Among the entries below, find every line that has "دراسة" and pull it out.

**Screenshot and code edit data**
◇ ◇ ◇ ◇ ◇ ◇ ◇

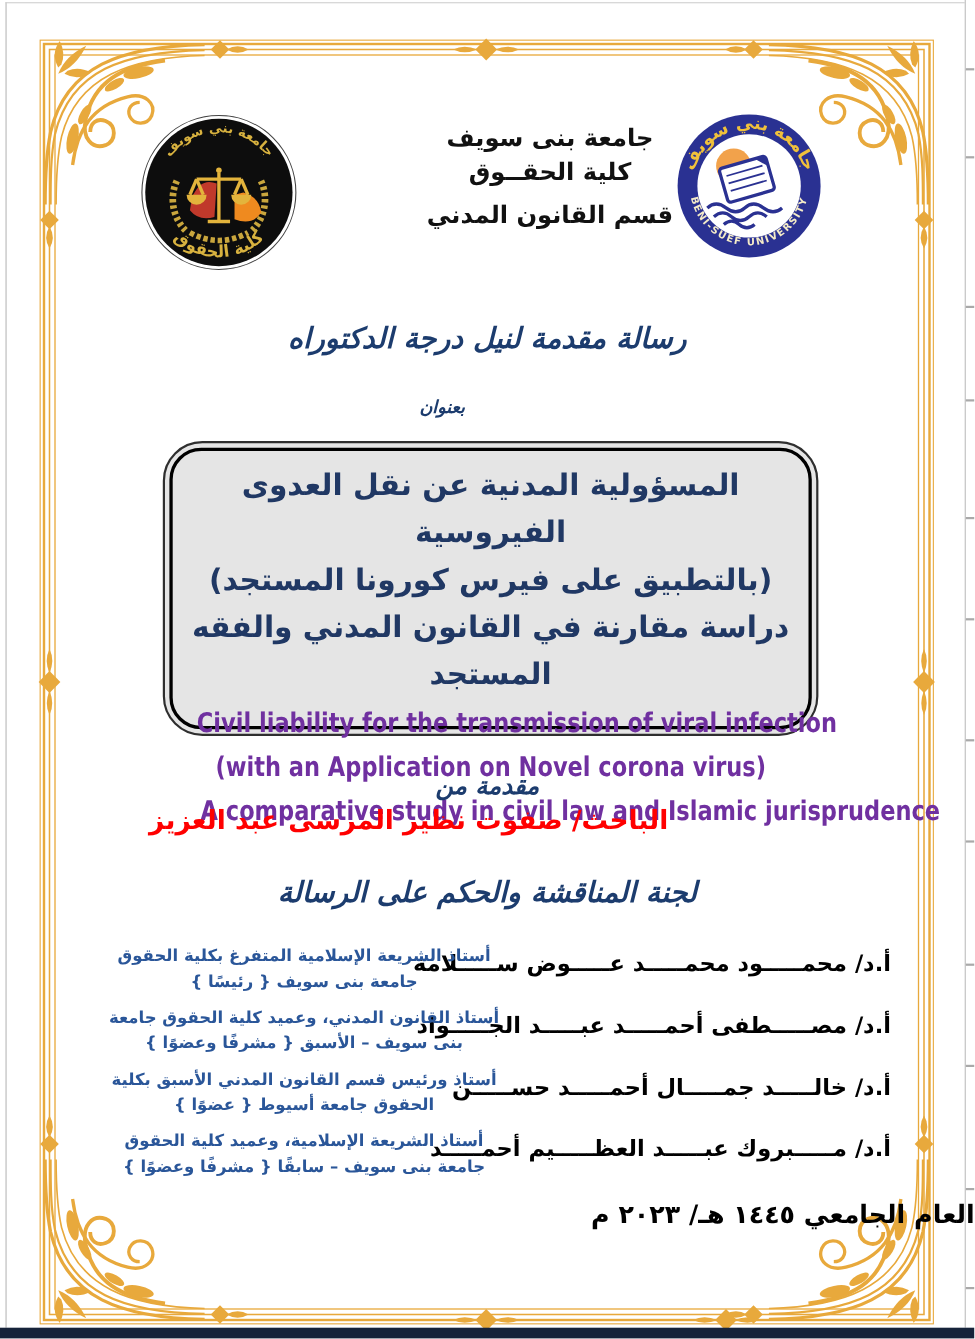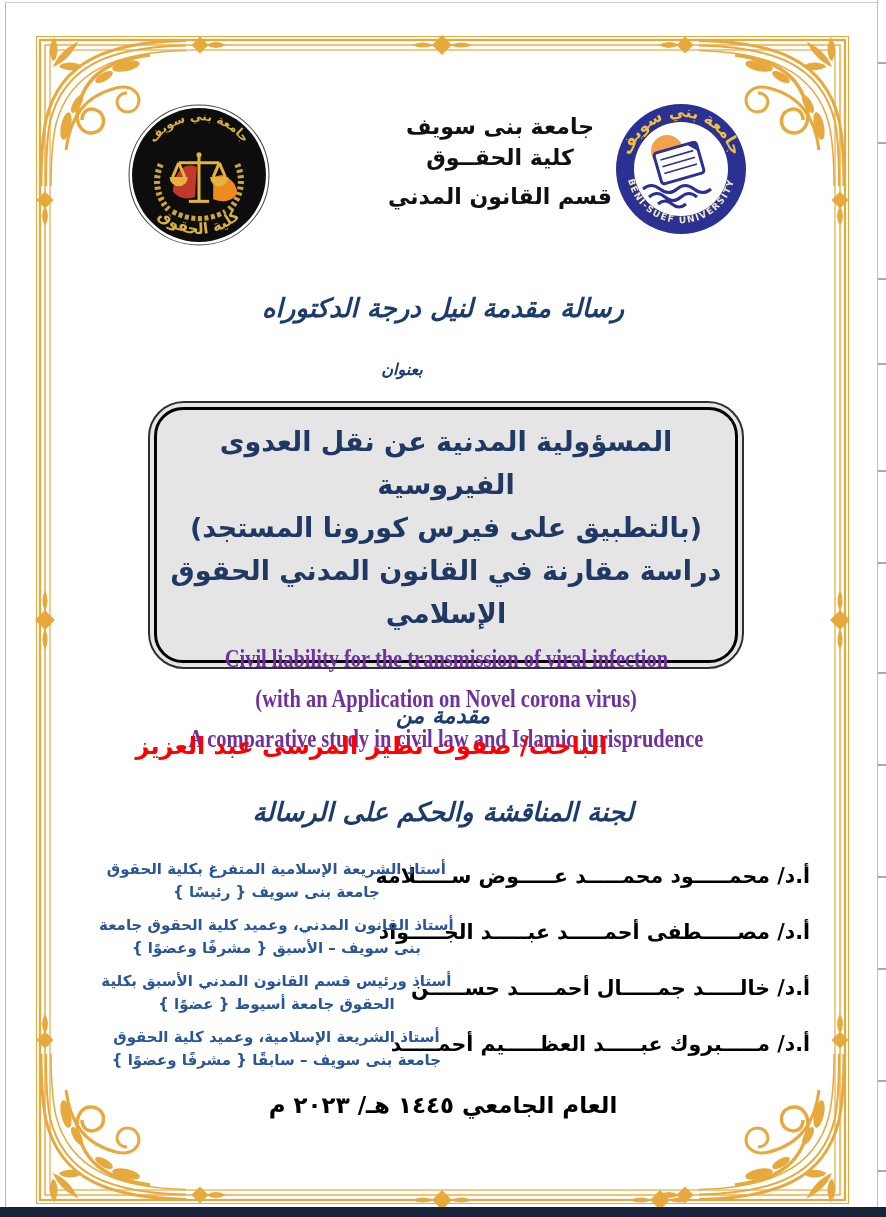--- a/index.html
+++ b/index.html
@@ -41,21 +41,21 @@
     border:2px solid #2f2f2f; border-radius:36px; padding:4px;
     background:#e5e5e5;
   }
   .title-box-inner {
     width:100%; height:100%;
     border:3px solid #000; border-radius:29px;
     text-align:center; padding-top:10px;
   }
   .title-ar { direction:rtl; color:#203864; font-weight:bold; font-size:27px; line-height:43px; }
   .title-en { color:#7030a0; font-weight:bold; font-size:22px; line-height:40px; margin-top:4px; }
-  .title-en .en-line { display:block;font-family:Liberation Serif, serif; }
+  .title-en .en-line { display:block; }
   .title-en .en-stretch { display:inline-block; transform:scale(0.93,1.12); transform-origin:center; white-space:nowrap; }
 
   .presented-by { left:0; top:703px; width:886px; font-size:22px; }
   .researcher-line {
     position:absolute; left:0; top:732px; width:743px; text-align:center;
     direction:rtl; color:#ff0000; font-weight:bold; font-size:24px;
   }
   .committee-heading { left:0; top:797px; width:886px; font-size:26px; }
 
   .committee { position:absolute; left:84px; top:856px; width:726px; direction:rtl; }
@@ -63,21 +63,21 @@
   .member-name {
     width:47%; color:#000; font-weight:bold; font-size:20.5px;
     text-align:right; padding-top:8px; white-space:nowrap;
   }
   .member-role {
     width:53%; color:#2a5699; font-weight:bold; font-size:15px;
     text-align:center; line-height:1.55; padding-top:2px;
   }
 
   .academic-year {
-    position:absolute; left:0; top:1092px; width:886px; text-align:center;
+    position:absolute; left:0; top:1092px; width:886px; 
     direction:rtl; color:#000; font-weight:bold; font-size:23px;
   }
 </style>
 </head>
 <body>
 
 <div id="page">
 
   <div class="edge-left"></div>
   <div class="edge-top"></div>
@@ -216,21 +216,21 @@
   </div>
 
   <div class="center-text callig thesis-intro">رسالة مقدمة لنيل درجة الدكتوراه</div>
   <div class="center-text callig titled-label">بعنوان</div>
 
   <div class="title-box-outer">
     <div class="title-box-inner">
       <div class="title-ar">
         <div>المسؤولية المدنية عن نقل العدوى الفيروسية</div>
         <div>(بالتطبيق على فيرس كورونا المستجد)</div>
-        <div>دراسة مقارنة في القانون المدني الحقوق الإسلامي</div>
+        <div>دراسة مقارنة في القانون المدني والفقه المستجد</div>
       </div>
       <div class="title-en">
         <span class="en-line"><span class="en-stretch">Civil liability for the transmission of viral infection</span></span>
         <span class="en-line"><span class="en-stretch">(with an Application on Novel corona virus)</span></span>
         <span class="en-line"><span class="en-stretch">A comparative study in civil law and Islamic jurisprudence</span></span>
       </div>
     </div>
   </div>
 
   <div class="center-text callig presented-by">مقدمة من</div>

◇ ◇ ◇ ◇ ◇ ◇ ◇

**Task result**
-        <div>دراسة مقارنة في القانون المدني الحقوق الإسلامي</div>
+        <div>دراسة مقارنة في القانون المدني والفقه المستجد</div>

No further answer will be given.